### WHAT THE TASK REQUIRES
Beginning with the line that holds "filter: Signal_Value_201 != 0.994 -> none" and ending with the last line below, please copy every line exactly, add nothing, and leave out the pictures.

'''

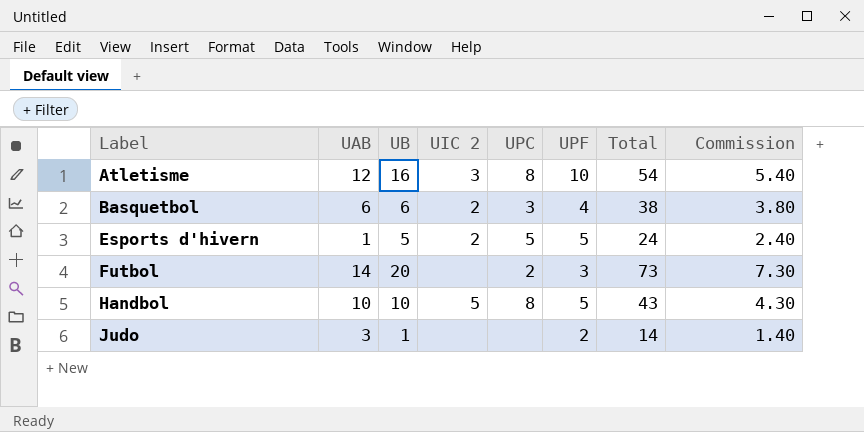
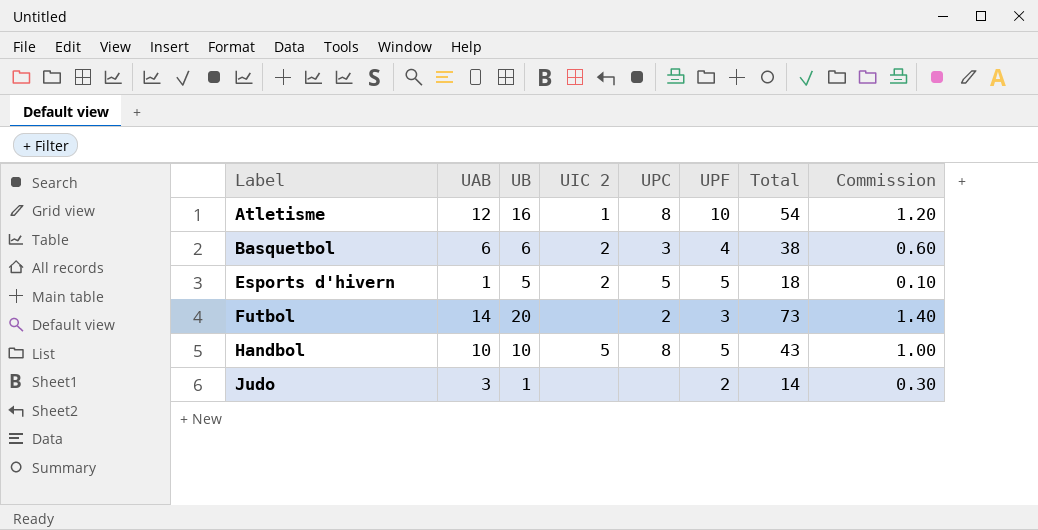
column Commission | formula: [Total] * 0.1 -> [UAB] * 0.1
Atletisme | UIC 2: 3 -> 1
Esports d'hivern | Total: 24 -> 18

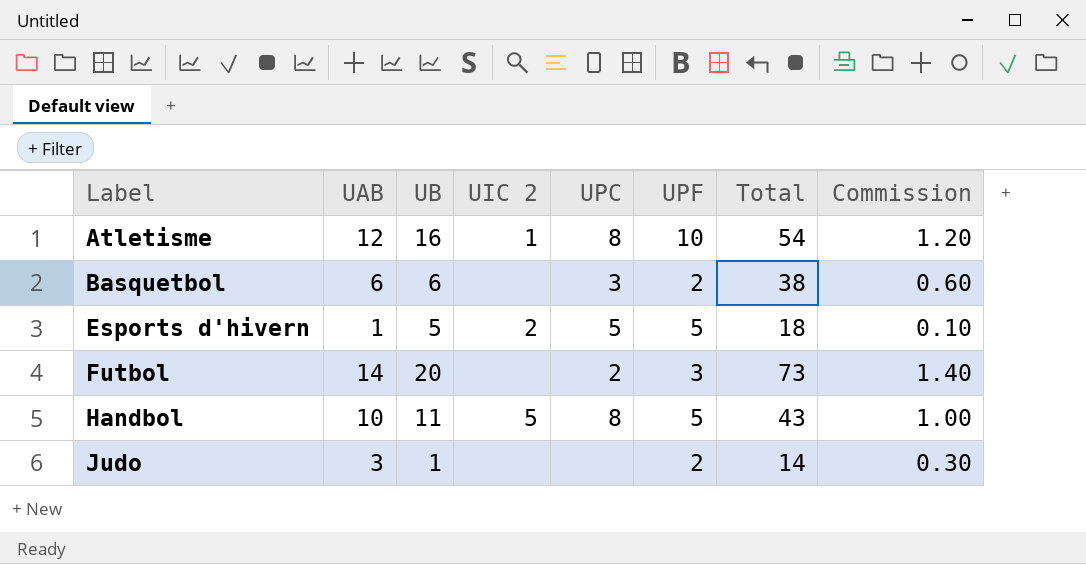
Basquetbol | UIC 2: 2 -> none
Basquetbol | UPF: 4 -> 2
Handbol | UB: 10 -> 11

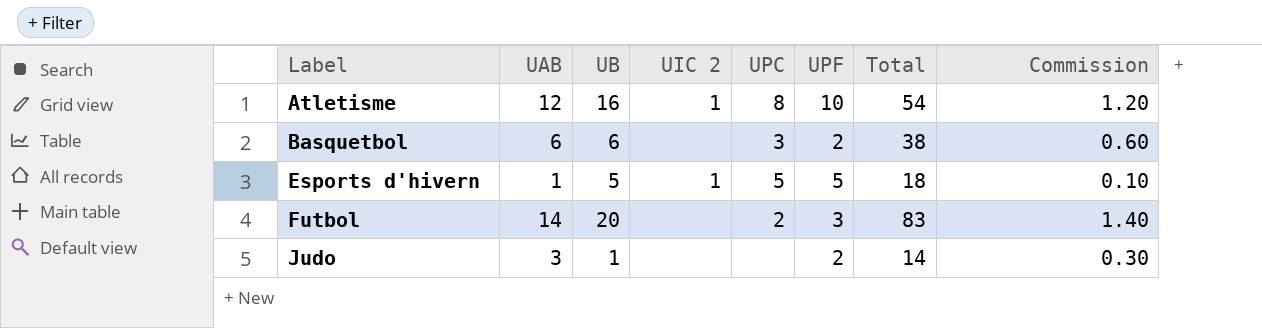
row Handbol: 10 | 11 | 5 | 8 | 5 | 43 | 1.00 -> none
Esports d'hivern | UIC 2: 2 -> 1
Futbol | Total: 73 -> 83

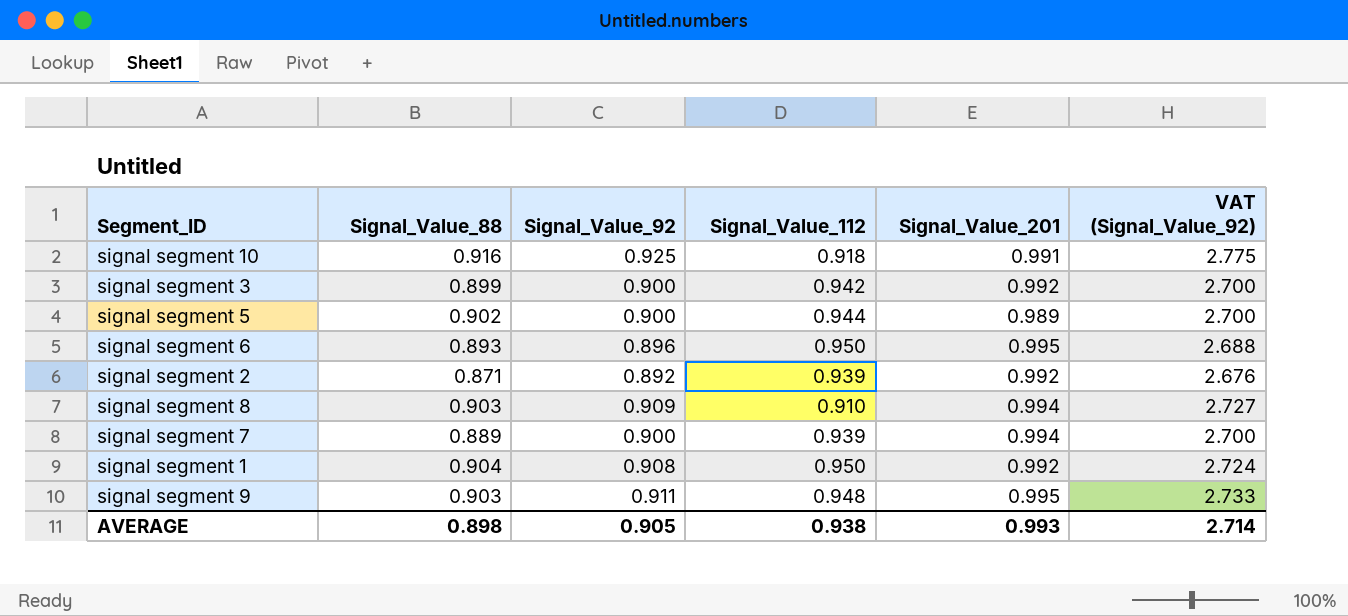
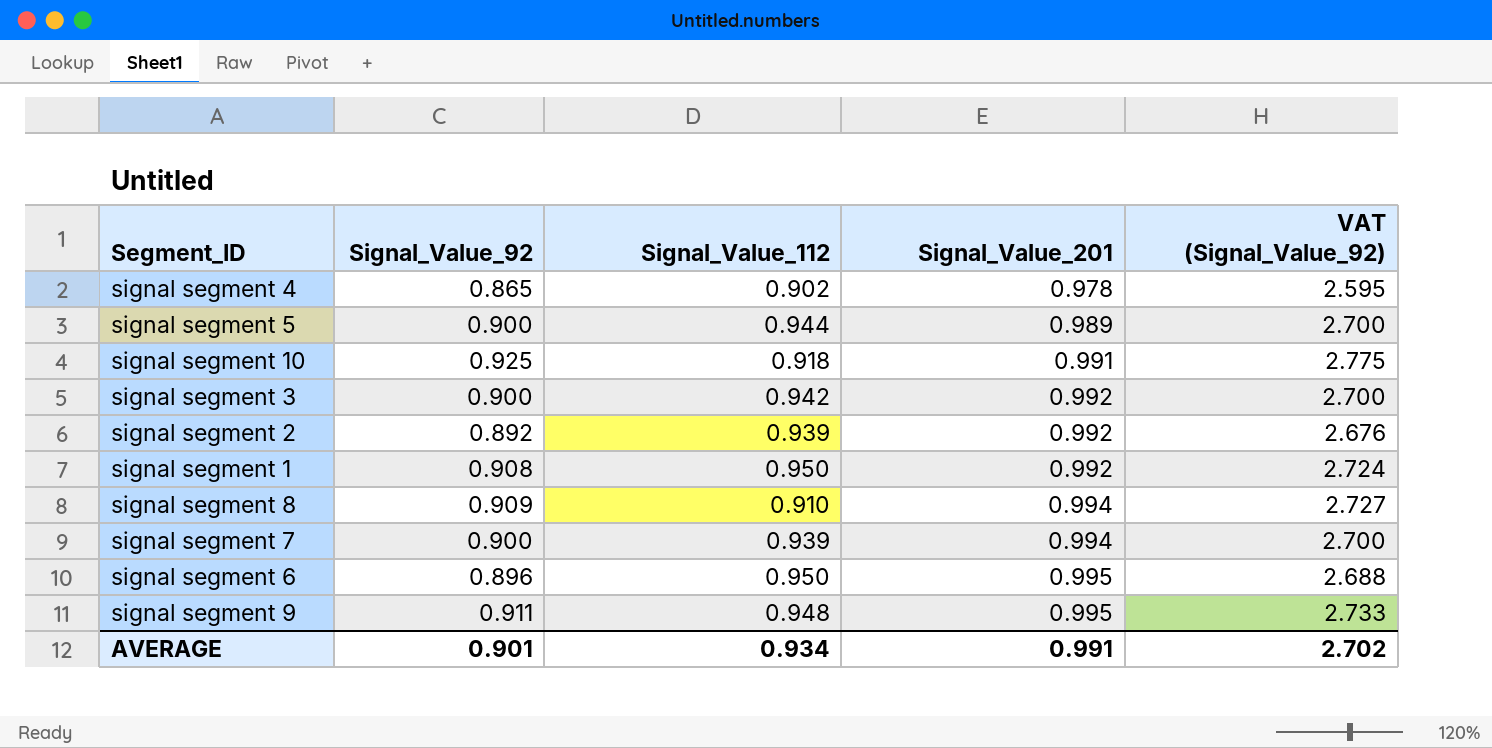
row order: none -> Signal_Value_201 ascending
column Signal_Value_88 | position: 2 -> none
row signal segment 4: none -> 0.865 | 0.902 | 0.978 | 2.595
AVERAGE | Signal_Value_92: 0.905 -> 0.901
AVERAGE | Signal_Value_112: 0.938 -> 0.934
AVERAGE | Signal_Value_201: 0.993 -> 0.991
AVERAGE | VAT (Signal_Value_92): 2.714 -> 2.702

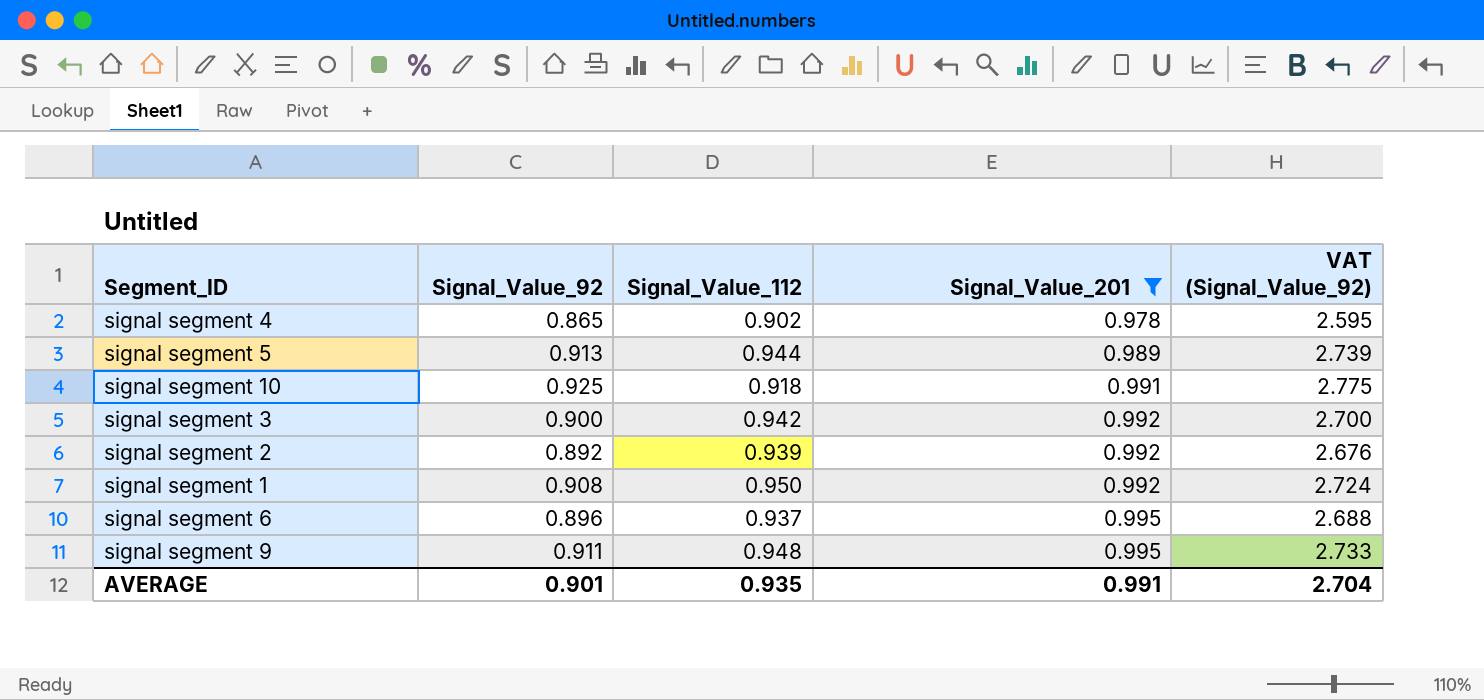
filter: none -> Signal_Value_201 != 0.994
signal segment 5 | Signal_Value_92: 0.900 -> 0.913
signal segment 5 | VAT (Signal_Value_92): 2.700 -> 2.739
signal segment 6 | Signal_Value_112: 0.950 -> 0.937
AVERAGE | Signal_Value_112: 0.934 -> 0.935
AVERAGE | VAT (Signal_Value_92): 2.702 -> 2.704

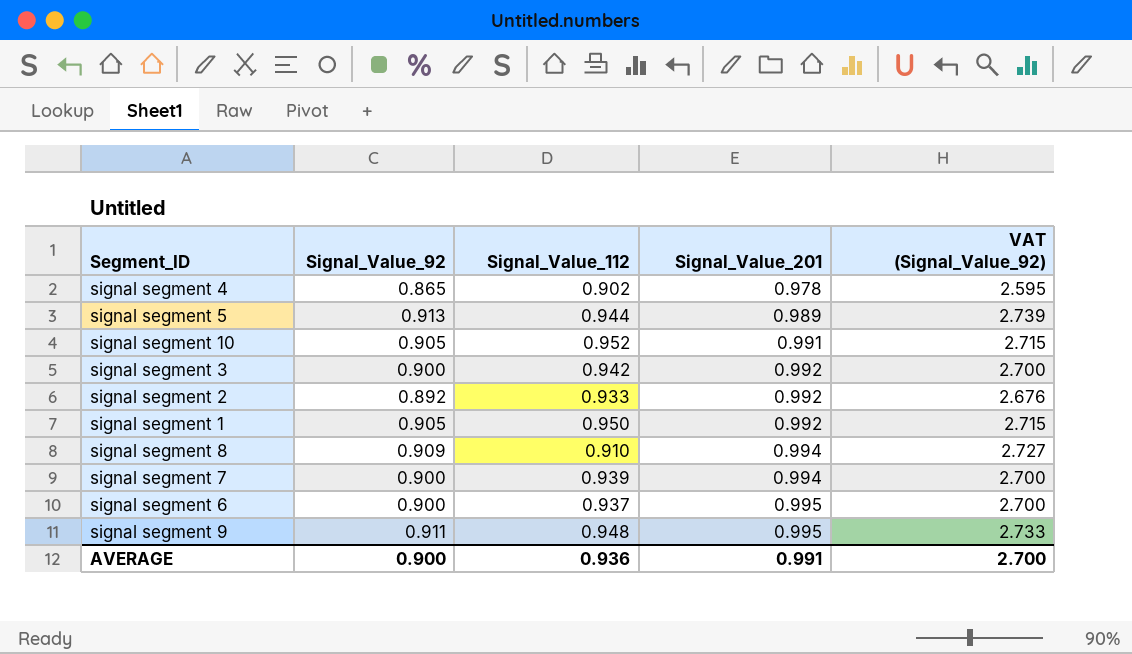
filter: Signal_Value_201 != 0.994 -> none
signal segment 10 | Signal_Value_92: 0.925 -> 0.905
signal segment 10 | Signal_Value_112: 0.918 -> 0.952
signal segment 10 | VAT (Signal_Value_92): 2.775 -> 2.715
signal segment 2 | Signal_Value_112: 0.939 -> 0.933
signal segment 1 | Signal_Value_92: 0.908 -> 0.905
signal segment 1 | VAT (Signal_Value_92): 2.724 -> 2.715
signal segment 6 | Signal_Value_92: 0.896 -> 0.900
signal segment 6 | VAT (Signal_Value_92): 2.688 -> 2.700
AVERAGE | Signal_Value_92: 0.901 -> 0.900
AVERAGE | Signal_Value_112: 0.935 -> 0.936
AVERAGE | VAT (Signal_Value_92): 2.704 -> 2.700

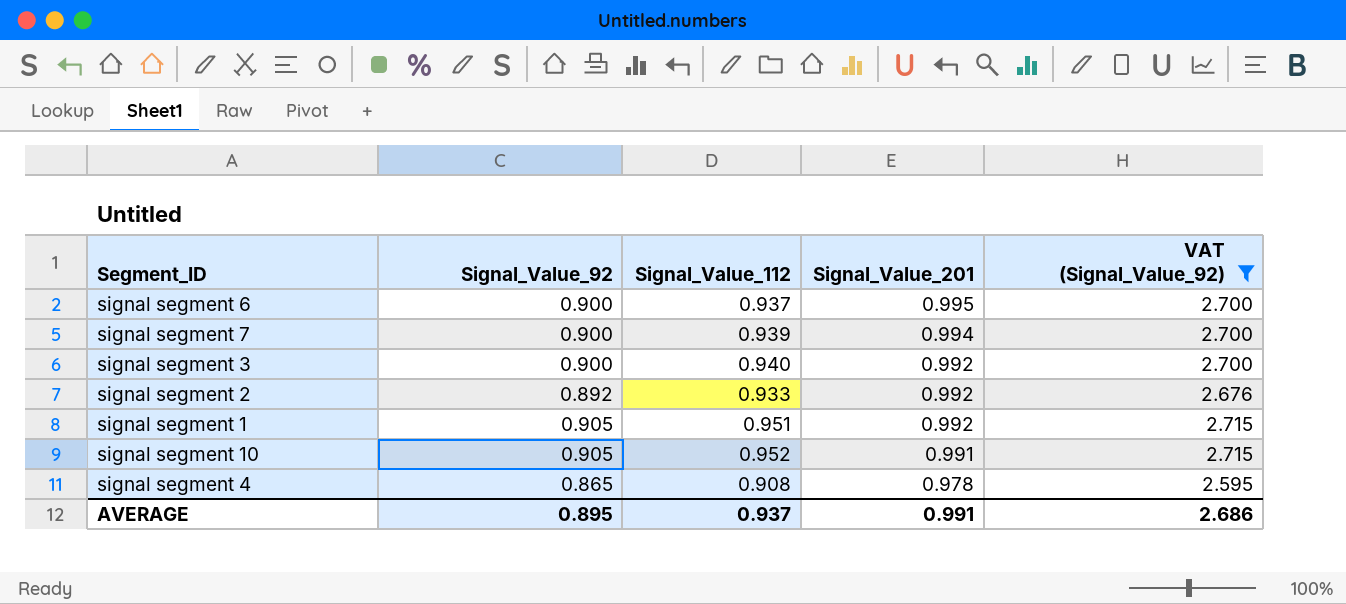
filter: none -> VAT (Signal_Value_92) <= 2.715
row order: Signal_Value_201 ascending -> Signal_Value_201 descending
signal segment 3 | Signal_Value_112: 0.942 -> 0.940
signal segment 1 | Signal_Value_112: 0.950 -> 0.951
signal segment 4 | Signal_Value_112: 0.902 -> 0.908
AVERAGE | Signal_Value_92: 0.900 -> 0.895
AVERAGE | Signal_Value_112: 0.936 -> 0.937
AVERAGE | VAT (Signal_Value_92): 2.700 -> 2.686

'''

### RESULT FOR THIS TASK
filter: Signal_Value_201 != 0.994 -> none
signal segment 10 | Signal_Value_92: 0.925 -> 0.905
signal segment 10 | Signal_Value_112: 0.918 -> 0.952
signal segment 10 | VAT (Signal_Value_92): 2.775 -> 2.715
signal segment 2 | Signal_Value_112: 0.939 -> 0.933
signal segment 1 | Signal_Value_92: 0.908 -> 0.905
signal segment 1 | VAT (Signal_Value_92): 2.724 -> 2.715
signal segment 6 | Signal_Value_92: 0.896 -> 0.900
signal segment 6 | VAT (Signal_Value_92): 2.688 -> 2.700
AVERAGE | Signal_Value_92: 0.901 -> 0.900
AVERAGE | Signal_Value_112: 0.935 -> 0.936
AVERAGE | VAT (Signal_Value_92): 2.704 -> 2.700

filter: none -> VAT (Signal_Value_92) <= 2.715
row order: Signal_Value_201 ascending -> Signal_Value_201 descending
signal segment 3 | Signal_Value_112: 0.942 -> 0.940
signal segment 1 | Signal_Value_112: 0.950 -> 0.951
signal segment 4 | Signal_Value_112: 0.902 -> 0.908
AVERAGE | Signal_Value_92: 0.900 -> 0.895
AVERAGE | Signal_Value_112: 0.936 -> 0.937
AVERAGE | VAT (Signal_Value_92): 2.700 -> 2.686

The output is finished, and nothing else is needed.